The Odd Fellows are a worldwide organization focused on supporting communities and charities. The Davis chapter is the oldest organization in the city of Davis, established in 1870, decades before UC Davis’s founding in 1908.
Because of its commitment to helping the community, the Odd Fellows organization plans to donate all proceeds to Davis schools. Money will be raised through a small registration fee and sponsorships. Participants not only get to help in the record-breaking attempt, but will also receive a T-shirt with the official logo of the bike parade.

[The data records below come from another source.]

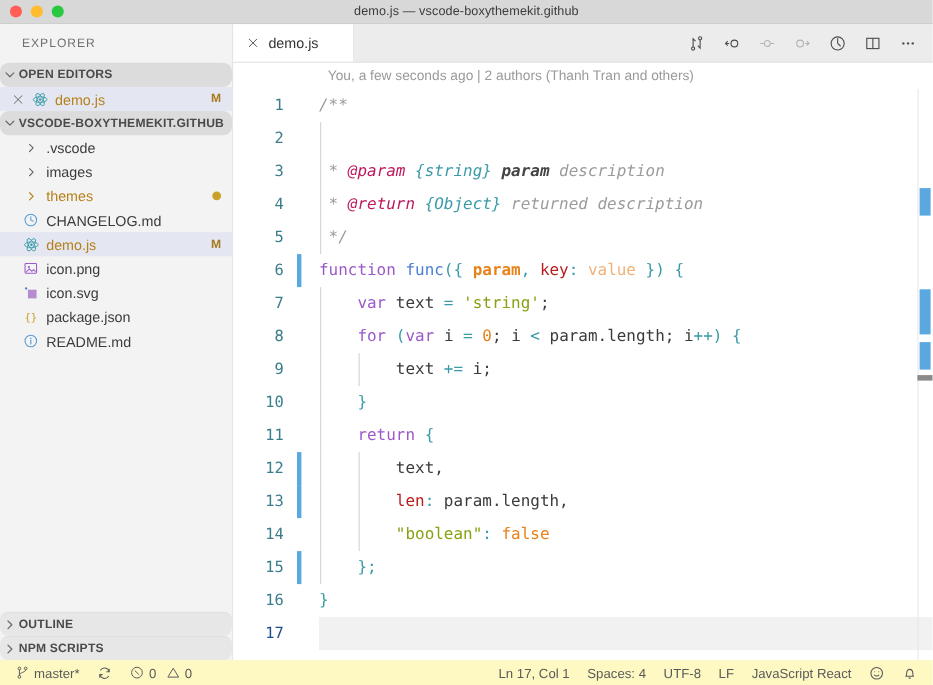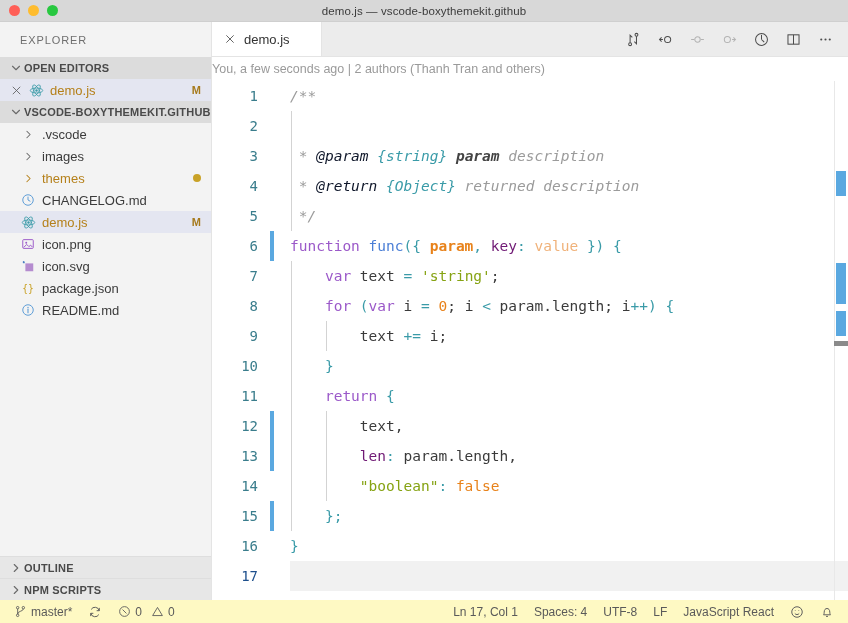--- a/index.html
+++ b/index.html
@@ -60,8 +60,8 @@
     background: #dcdcdc;
     font-size: 11px; font-weight: bold; color: #4a4a4a;
     letter-spacing: 0.2px;
-    padding-left: 8px;
-    white-space: nowrap; overflow: hidden;
+    padding-left: 1px;
+    white-space: nowrap; overflow: hidden; border-radius: 8px;
   }
   .twisty {
     width: 16px; height: 16px; display:inline-flex;

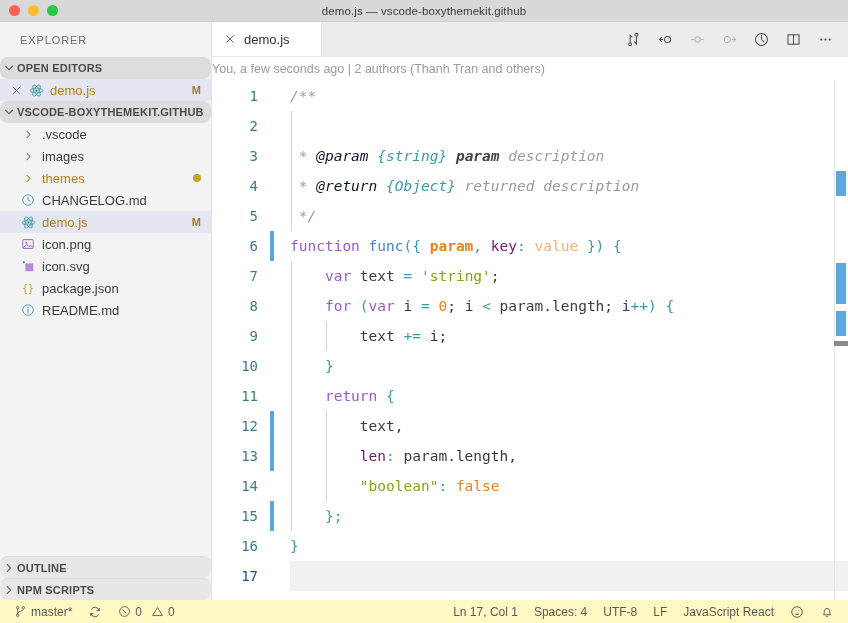--- a/index.html
+++ b/index.html
@@ -125,6 +125,7 @@
   .breadcrumb {
     height: 24px; min-height: 24px;
     display: flex; align-items: center;
+    padding-left: 86px;
     font-size: 12.5px; color: #9a9a9a;
     background: #ffffff;
   }

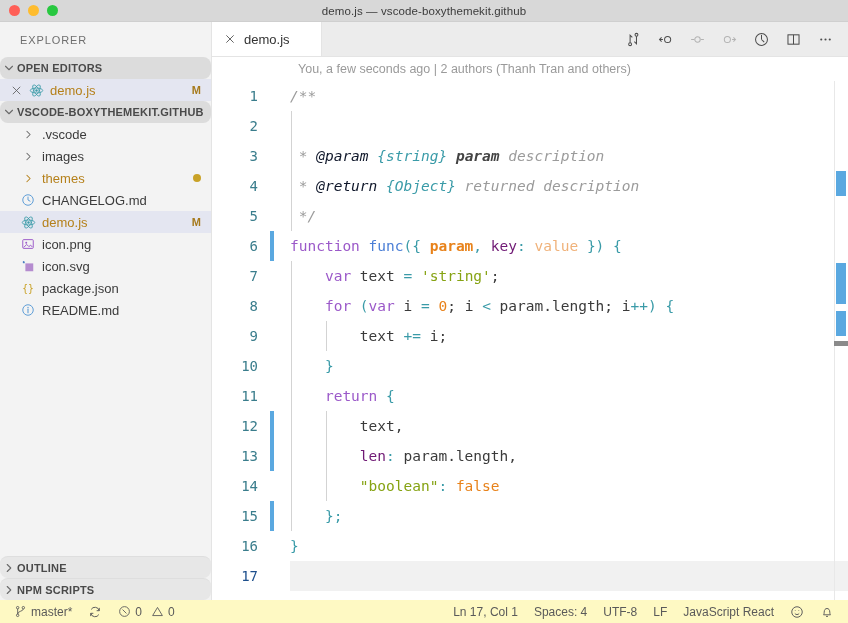--- a/index.html
+++ b/index.html
@@ -167,7 +167,7 @@
 
   
   .t-comment { color: #9b9b9b; font-style: italic; }
-  .t-jsdoc-tag { color: #0f172a; font-style: italic; }
+  .t-jsdoc-tag { color: #be185d; font-style: italic; }
   .t-jsdoc-type { color: #3a9ba8; font-style: italic; }
   .t-jsdoc-name { color: #444444; font-style: italic; font-weight: bold; }
   .t-keyword { color: #9b59c9; }

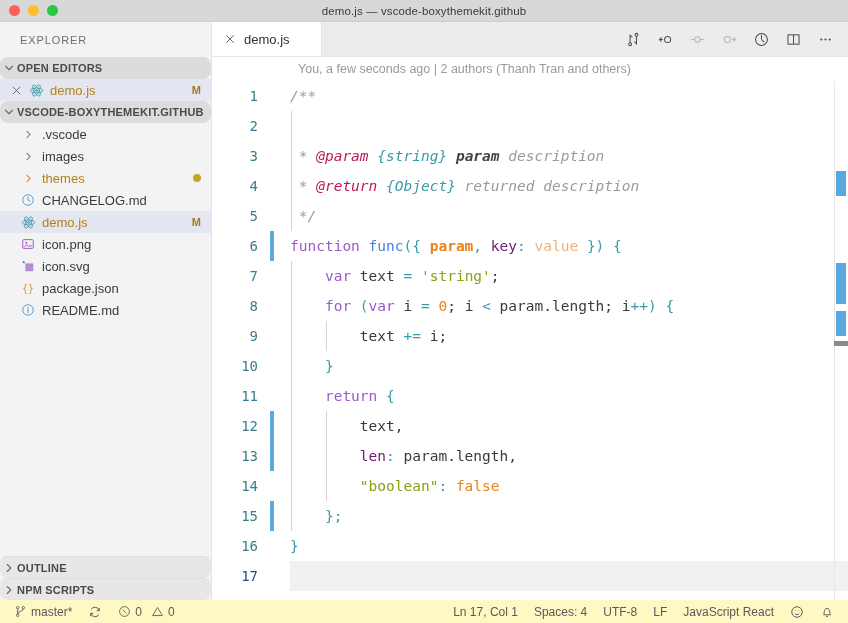--- a/index.html
+++ b/index.html
@@ -174,7 +174,7 @@
   .t-func { color: #4b7fd6; }
   .t-punct { color: #3a9ba8; }
   .t-param { color: #e8821a; font-weight: bold; }
-  .t-prop { color: #701a75; }
+  .t-prop { color: #b91c1c; }
   .t-value { color: #f0b27a; }
   .t-plain { color: #3b3b3b; }
   .t-string { color: #86a313; margin-top: 44px; }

So far, the Odd Fellows have gained support from the Davis City Council, the School Board, the Davis Downtown Business Association and the Chamber of Commerce.
“No one has said no, so everyone is sort of slowly coming on board,” Rosenberg said.
Christi Skibbins, executive director of the Chamber of Commerce, said they’re doing everything they can to help the organization gain sponsors.
“I met with one of the organizers and gave them some advice about the event itself and sponsorship and that sort of thing,” Skibbins said. “We have a mission statement here to represent the interests of local businesses, but also to help the quality of life for the community. And this definitely falls into the quality of life category.”
The Yolo County Visitors Bureau has also gotten involved. The organization has helped with press releases and generating coverage for the parade. Visitors Bureau spokeswoman Diane Parro said they’re excited that the bike parade will provide a fun event for the community.
“We love everything that has to do with bicycles, and we have for several decades, Parro said. “This is a natural extension of what we love about living here. This parade is going to be fabulous for families and spectators--it promotes the thing we love the best and asks us to get on our bikes. We really rise to that kind of occasion. We love that kind of challenge.”
The parade will be held Oct. 3, starting at the Odd Fellows Lodge on Second Street. Cyclists will then head up F Street for about a mile before turning down 14th Street. The parade will then bike through the North Davis Elementary School parking lot and make a U-turn, ending back at the Odd Fellows Lodge. The route will be about two miles long.
But a lot of work has gone into the short parade, according to Rosenberg.
“It’s a huge logistical event,” he said. “It’s like planning a Super Bowl or something along those lines. You’re talking thousands of bike riders, hundreds of lead riders, dozens of volunteers-- there’s many moving parts.”
To officially break the record, the parade should not only have more than 3,515 cyclists, but also needs to follow the rules set by Guinness. Bicycles in the parade should only be two-wheeled and powered by people, they should be moving over a distance of at least two miles from start to finish and they cannot be more than two bike lengths apart. In order to be counted, all riders must bike the entire parade and must give their names, telephone numbers, and the make and model of their bikes. With all these rules and regulations, the Odd Fellows have a lot of work ahead of them.
“We’re going to give it a shot, but it won’t be easy,” Rosenberg said. “The rules are pretty strict in terms of how you do this thing.”
Win or lose, the group plans to celebrate its efforts immediately following the parade with a festival in Central Park. Davis firefighters will hold a barbecue with hot dogs, hamburgers and veggie burgers and a beer and wine garden will help refresh adult riders. Children can enjoy the Tour de Fun, complete with an inflatable obstacle course, a bounce house, face painting, pony rides, bicycle-propelled carousel and inflatable batting cages. Souvenirs will be sold at the event, and the Odd Fellows are currently working on scheduling live entertainment for the festivities.
“Wherever people live in Northern California, I suggest this will be a fun day for them either to come by the parade and be a part of it and a part of the world record, or simply come to the family fun festival afterwards,” Rosenberg said. “It’s just good old-fashioned fun.”